(Excerpts from a dataset)
....................
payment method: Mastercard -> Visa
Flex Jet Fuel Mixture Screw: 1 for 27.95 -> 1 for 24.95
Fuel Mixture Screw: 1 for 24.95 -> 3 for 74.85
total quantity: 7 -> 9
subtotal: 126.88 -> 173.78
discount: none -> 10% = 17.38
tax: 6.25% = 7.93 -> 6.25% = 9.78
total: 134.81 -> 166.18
....................
■ **YOUR ASSIGNMENT**: If a line in the data above holds the string "Fuel", report that line.

■ **OUTPUT OF THE TASK**:
Flex Jet Fuel Mixture Screw: 1 for 27.95 -> 1 for 24.95
Fuel Mixture Screw: 1 for 24.95 -> 3 for 74.85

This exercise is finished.